Informacyjnie

Ten blog powstał przede wszystkim po to, żeby spisać swoje wspomnienia z podróży, bo pamięć jest ulotna. Od wielu lat staram się tworzyć notatki z każdego wyjazdu i jestem zdziwiona jak wiele szczegółów się zaciera.
Jeśli przy okazji ktoś może znaleźć coś dla siebie - podpowiedzi, rady, pomysły na podróż - będzie mi bardzo miło.
Wszystkie zdjęcia zamieszczone na blogu są zrobione przeze mnie lub przez mojego Męża, jeśli korzystam ze zdjęć z netu będzie o tym stosowna informacja.
Zapraszam do czytania

piątek, 17 października 2025

Iberyjski maj - Portugalia cz. 10 Portugalska Wenecja

Do Aveiro dojechaliśmy wieczorem, bardzo głodni i od razu po zameldowaniu się w hotelu ruszyliśmy do centrum w poszukiwaniu kolacji. I co tu dużo mówić - miasto od razu przypadło mi do gustu. 
Było już dobrze po 21-szej, zapadał zmrok, a urocze oświetlenie kamienic uliczek i kanałów nadawało miastu magiczny klimat.

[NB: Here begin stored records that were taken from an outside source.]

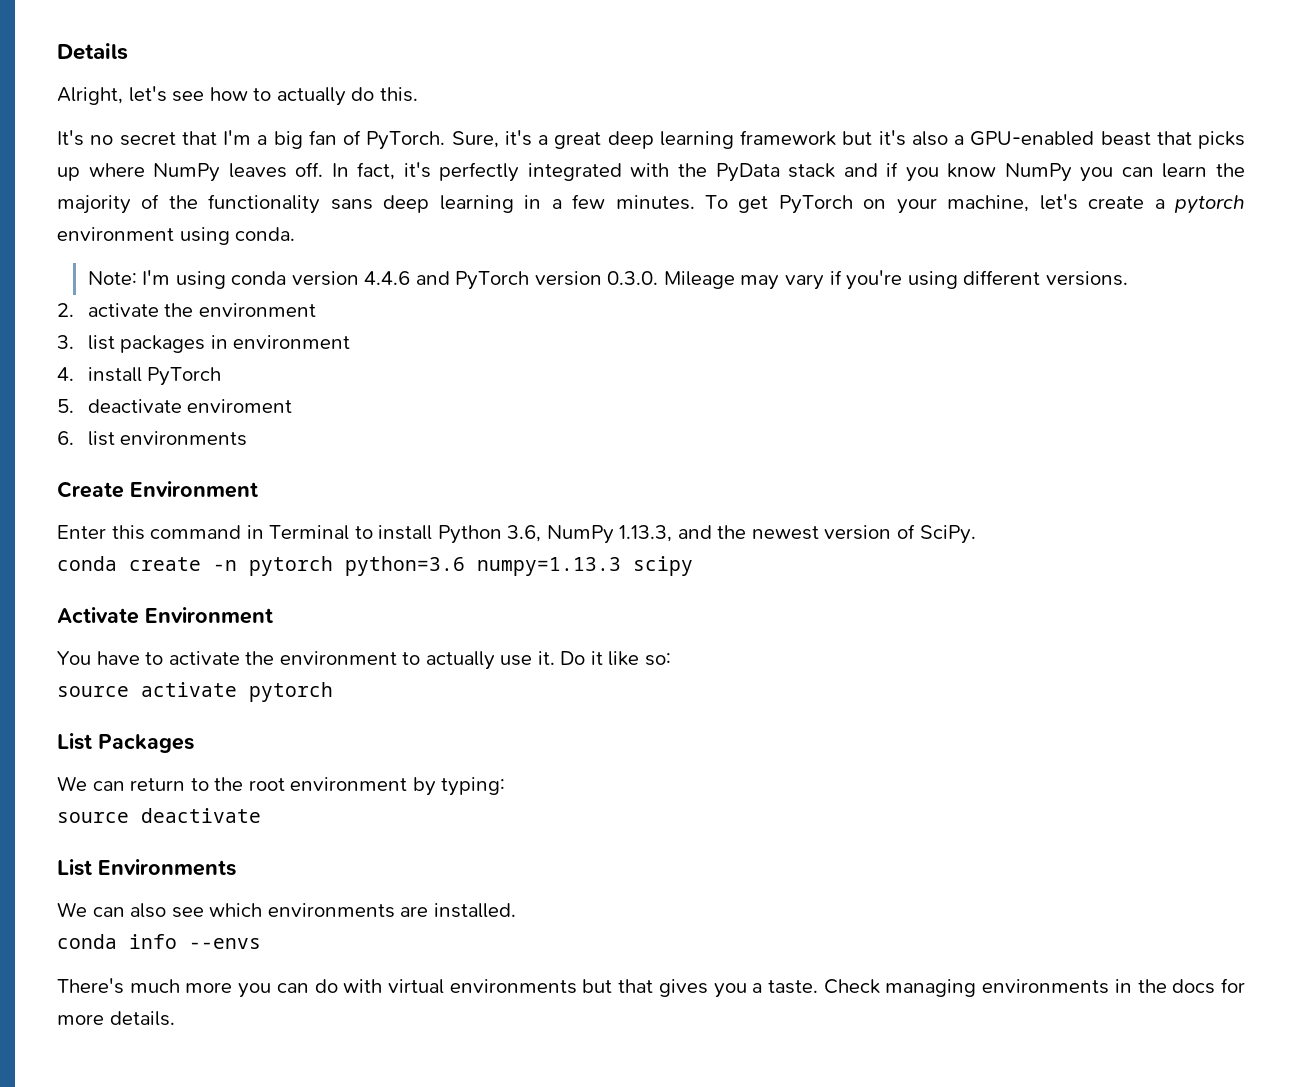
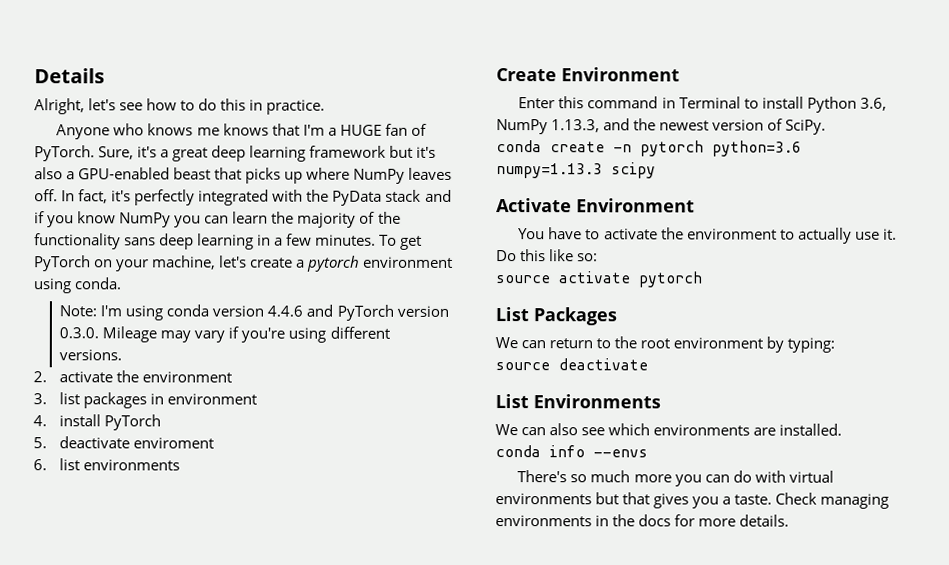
[276,87,418,106] [57,130,176,146] actually do this. // It's no secret -> [198,98,326,115] [56,123,269,140] do this in practice. // Anyone who knows me knows
[273,131,303,149] big -> [339,124,382,136] HUGE
[590,651,603,665] it -> [520,249,547,262] this
(124, 986) none -> [570,474,588,483] so

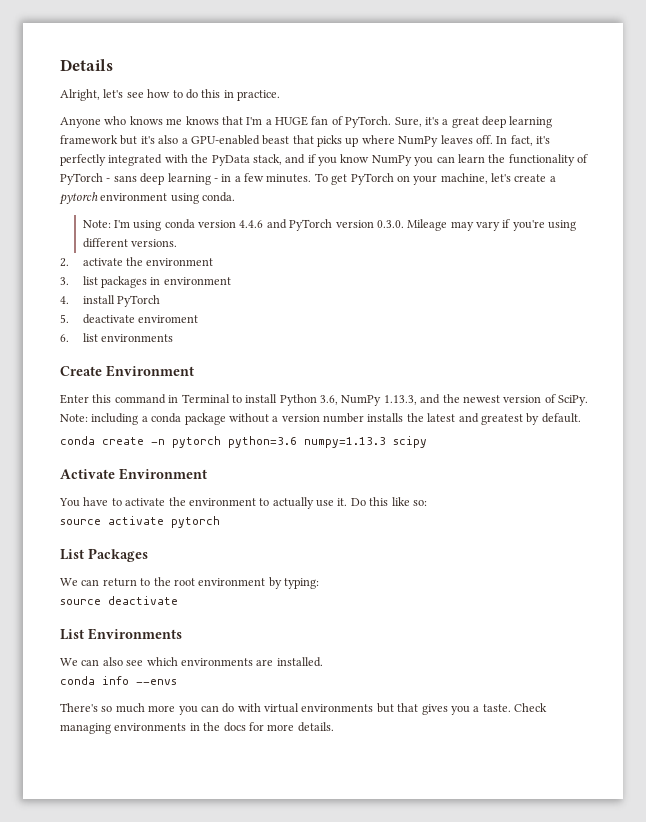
[385,189,422,202] stack -> [252,154,282,165] stack,
[297,211,401,228] [34,233,121,250] majority of the functionality -> [508,154,588,166] [60,173,111,185] functionality of PyTorch -
(255, 241) none -> [213,178,218,182] -
(827, 127) none -> [60,413,581,425] Note: including a conda package without a version number installs the latest and greatest by default.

Aveio to miasteczko, które prawie do końca XVI wieku było bogatym miastem portowym, czerpiącym zyski z salin, połowów dorszy i zbiorów wodorostów. Niestety w 1575 r wielka burza i sztorm odcięły wioskę od ... oceanu i port stracił rację bytu. Aż do początku XIX wieku miasto podupadało i walczyło z malarią i innymi chorobami dziesiątkującymi mieszkańców. W 1808 r. został wykopany kanał Barra, który ponownie połączył miasto z oceanem. Kolejnym krokiem było osuszanie części przylegających do osady mokradeł.

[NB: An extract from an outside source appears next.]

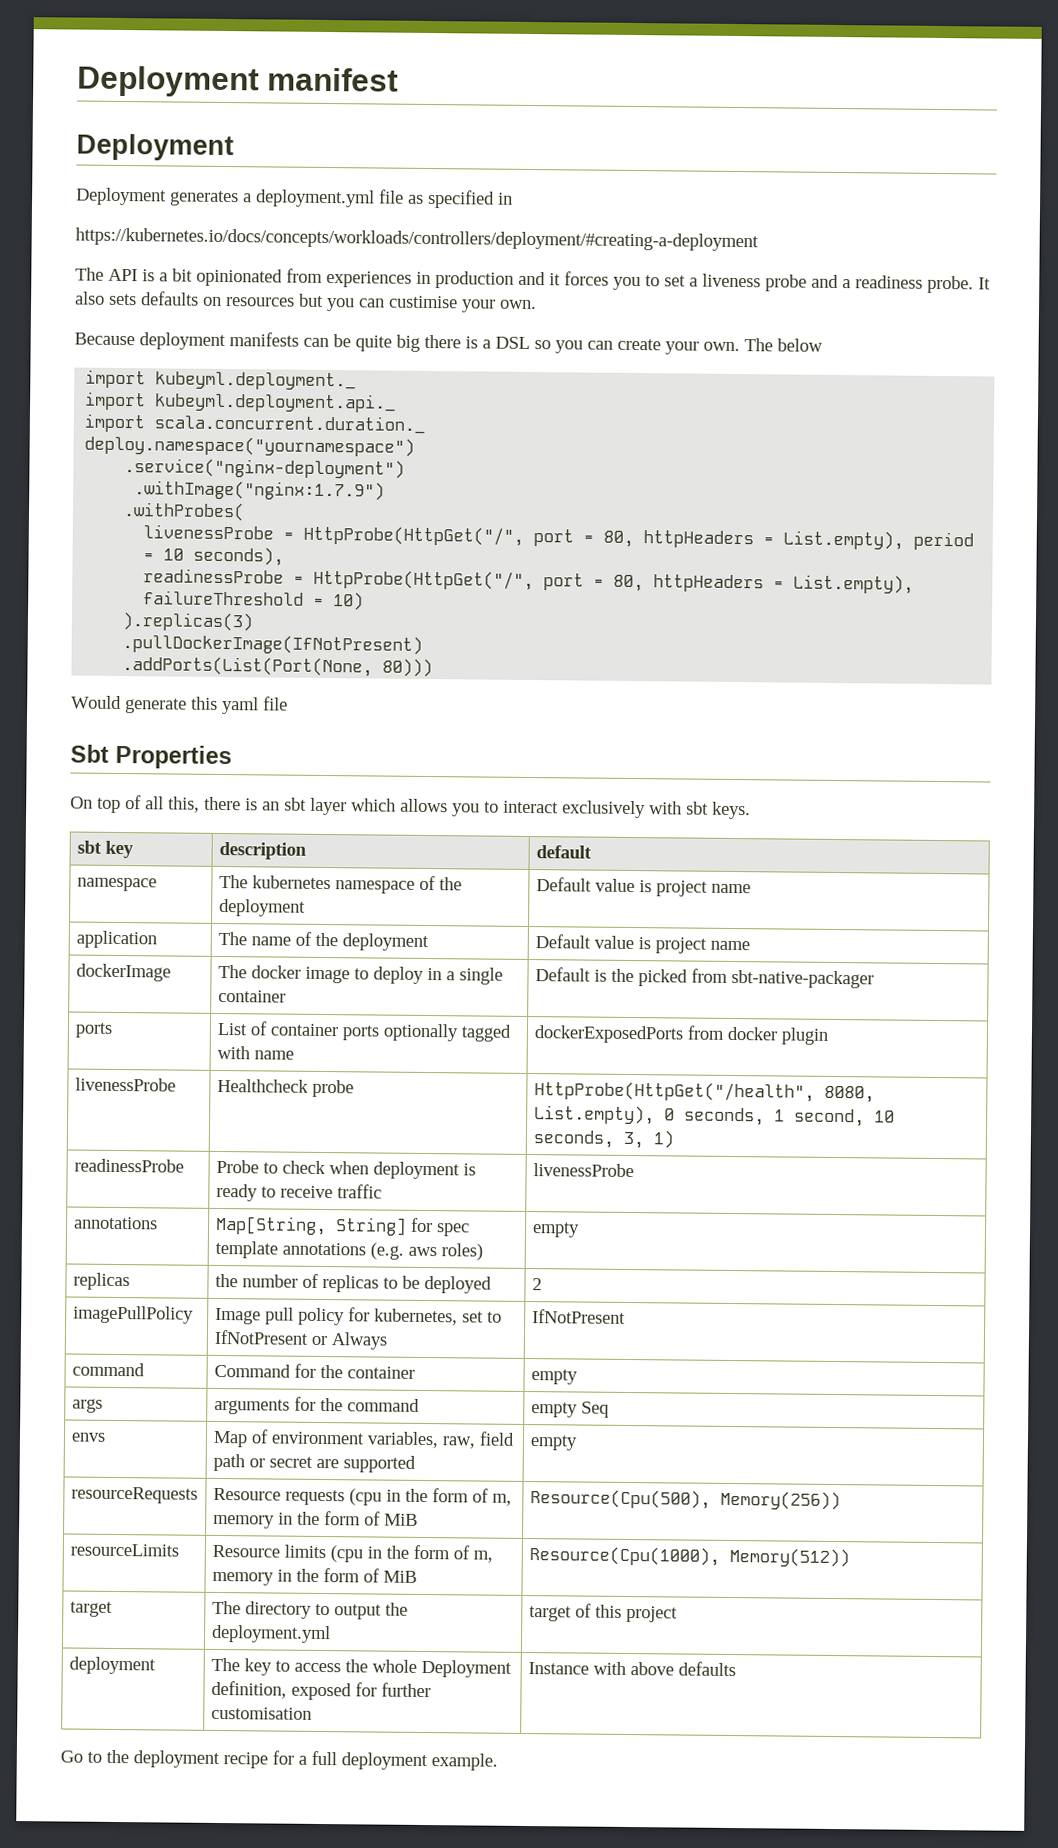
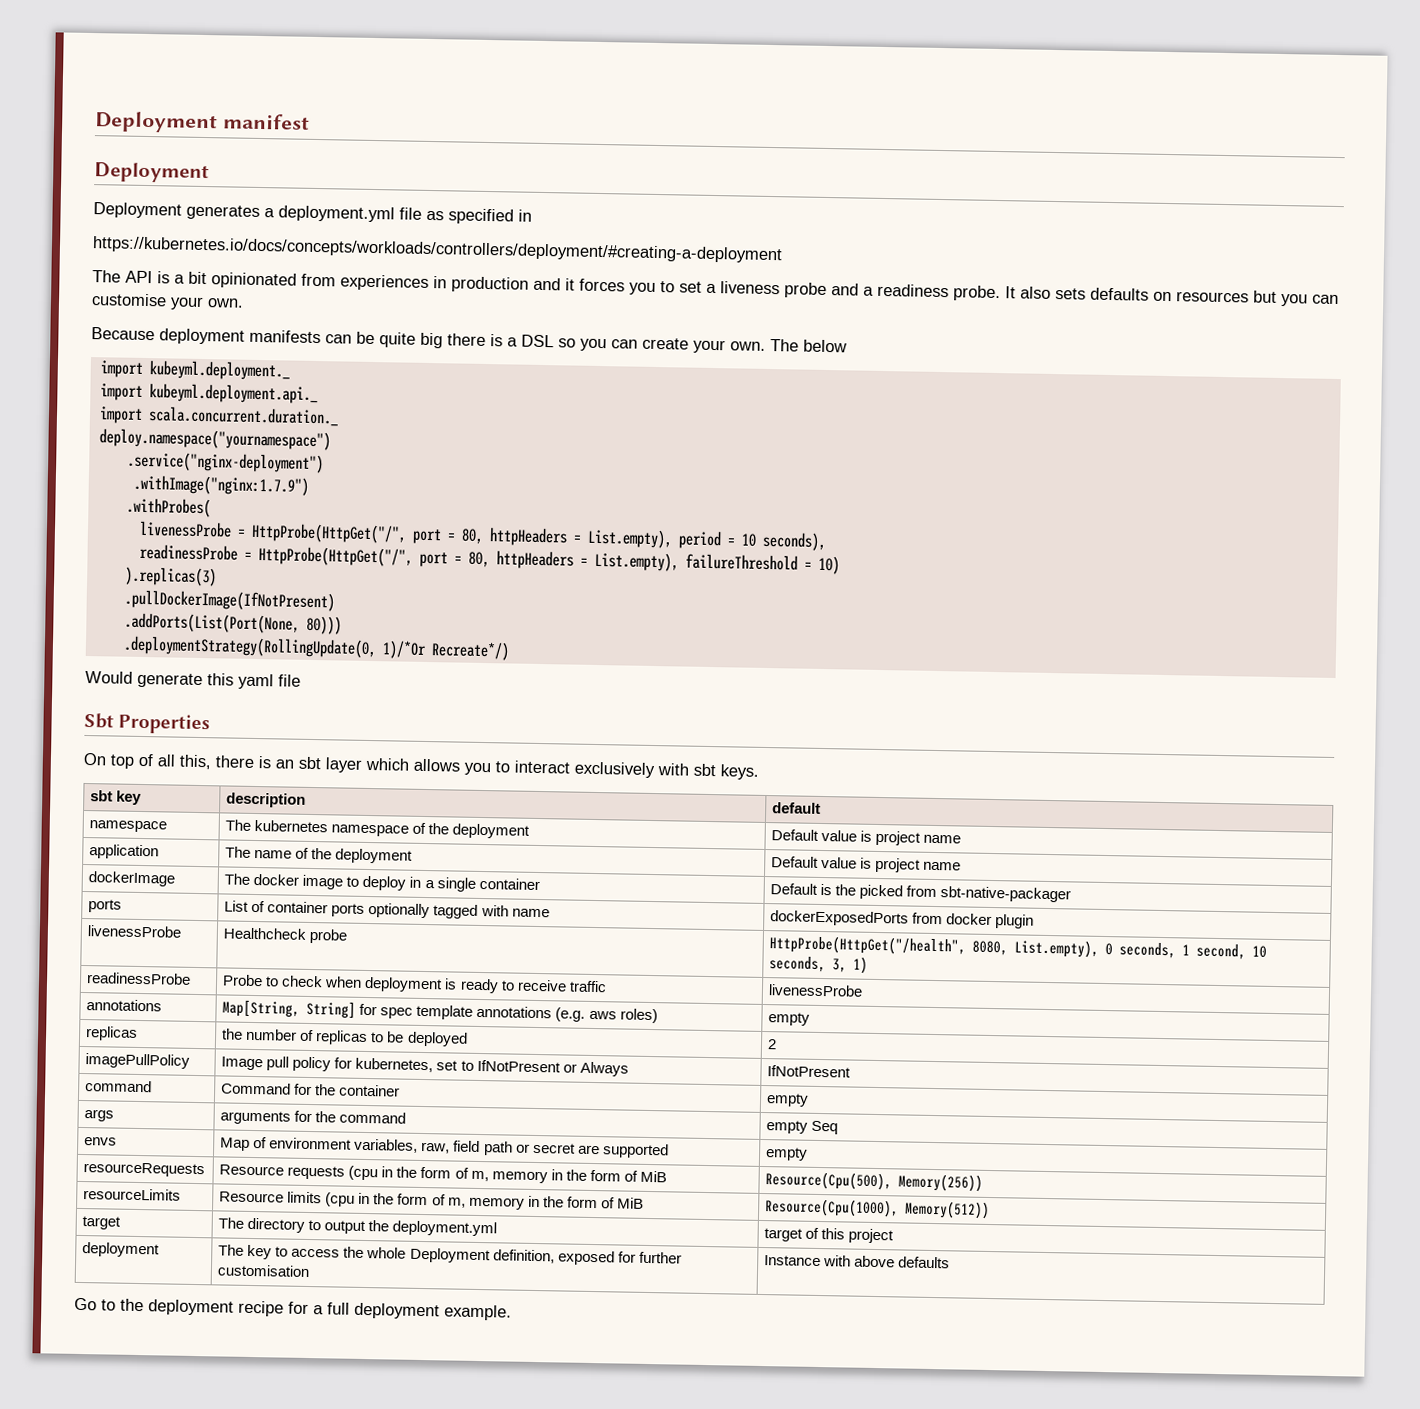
[389,295,458,309] custimise -> [91,293,167,307] customise
(434, 668) none -> [122,635,510,661] // .deploymentStrategy(RollingUpdate(0, 1)/*Or Recreate*/)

Obecnie Aveiro to dość spore (jak na Portugalię), przemysłowe miasto, ok. 65 tys. mieszkańców, z dużym portem i Uniwersytetem działającym od 1973 roku. Mimo, że miasto nie posiada zbyt wielu zabytków, to jest ważnym ośrodkiem turystycznym na mapie Portugalii.





Jest za to wiele budynków zdobionych słynnym azulejos i fantastyczny klimat.

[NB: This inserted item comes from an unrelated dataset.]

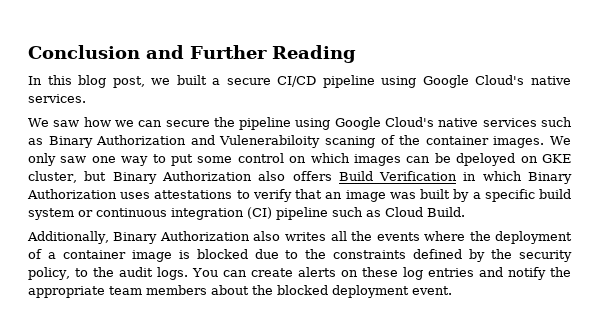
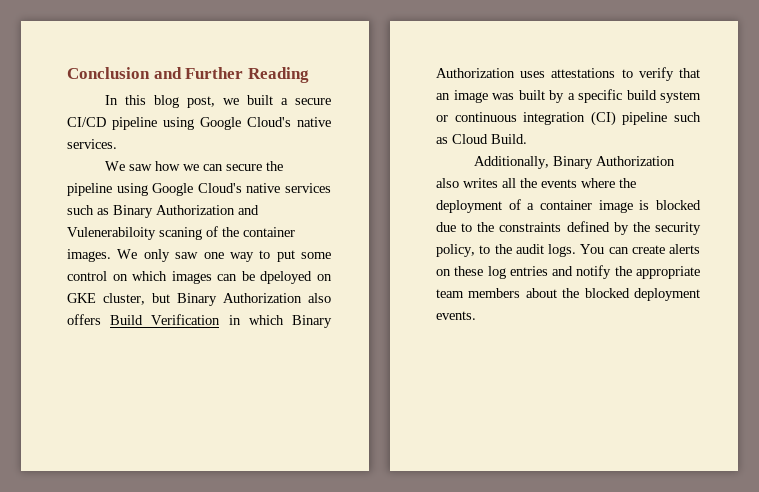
[412,286,452,295] event. -> [436,311,476,320] events.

Największą atrakcję są jednak moliceiros - łodzie przewożące turystów po kanałach przecinających miasto. Właśnie ze względu na te kanały Aveiro często określana jest jako portugalska Wenecja. Co prawda jest ich nieporównywalnie mniej, ale dodają kolorytu i uroku.






Warto wybrać się na taki rejs, bo na moliceiros można popływać tylko w Aveiro. Pierwotnie łodzie były wykorzystywane do wyławiania molico, czyli glonów, które kiedyś były masowo używane w rolnictwie jako nawozy. Łodzie te są kolorowe, pełne ręcznie wykonywanych rysunków z podobiznami różnych postaci, scen z życia, scenek religijnych, wydarzeń z życia Portugalii. Jest to traktowane na tyle z humorem i jako zabawa, ze zdarzają się łodzie, gdzie na dziobie jest postać religijna, a na rufie sceny prosto z burleski ;)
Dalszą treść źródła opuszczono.